### WORK TO COMPLETE
The answer is all of the entries below, repeated exactly and free of pictures.

DATA START

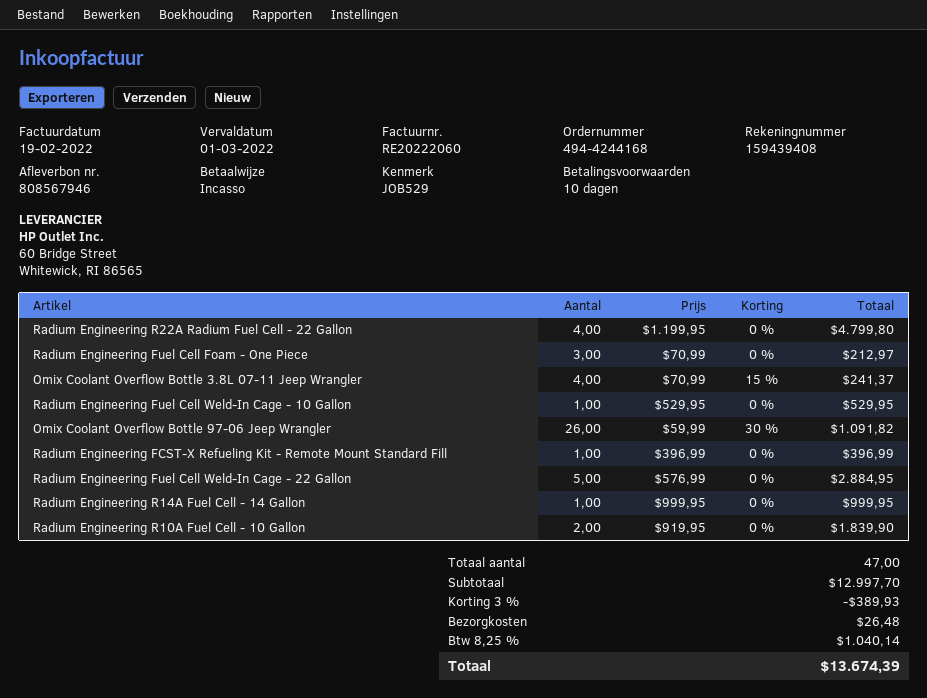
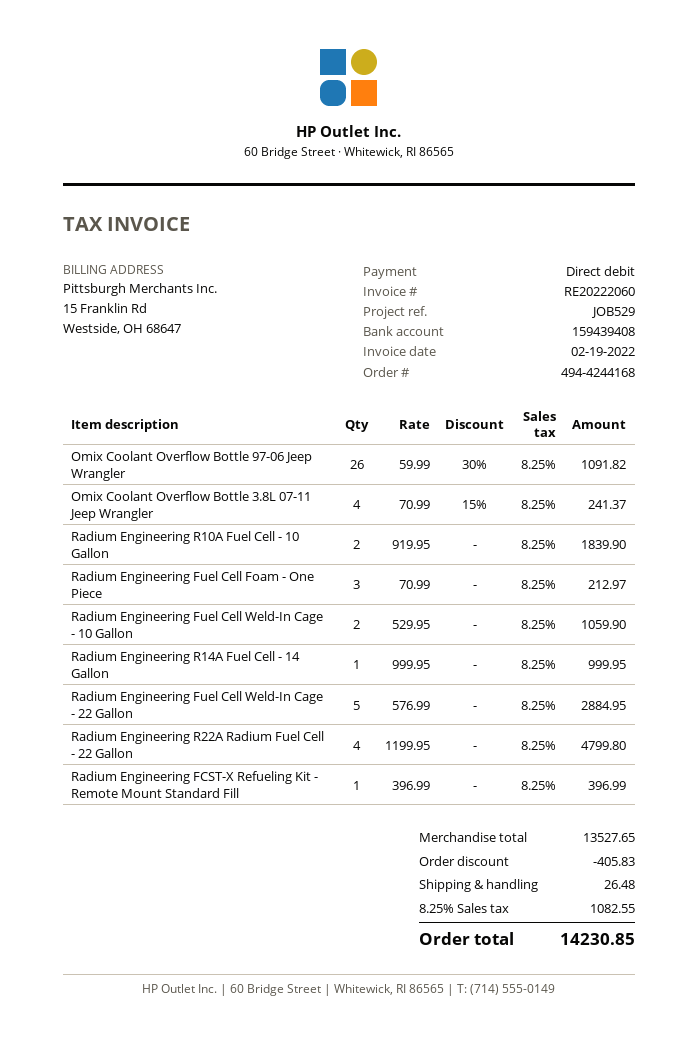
Radium Engineering Fuel Cell Weld-In Cage - 10 Gallon: 1 x 529.95 = 529.95 -> 2 x 529.95 = 1059.90
subtotal: 12997.70 -> 13527.65
discount: 389.93 -> 405.83
tax: 8.25% = 1040.14 -> 8.25% = 1082.55
total: 13674.39 -> 14230.85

DATA END

### WRITTEN SOLUTION
Radium Engineering Fuel Cell Weld-In Cage - 10 Gallon: 1 x 529.95 = 529.95 -> 2 x 529.95 = 1059.90
subtotal: 12997.70 -> 13527.65
discount: 389.93 -> 405.83
tax: 8.25% = 1040.14 -> 8.25% = 1082.55
total: 13674.39 -> 14230.85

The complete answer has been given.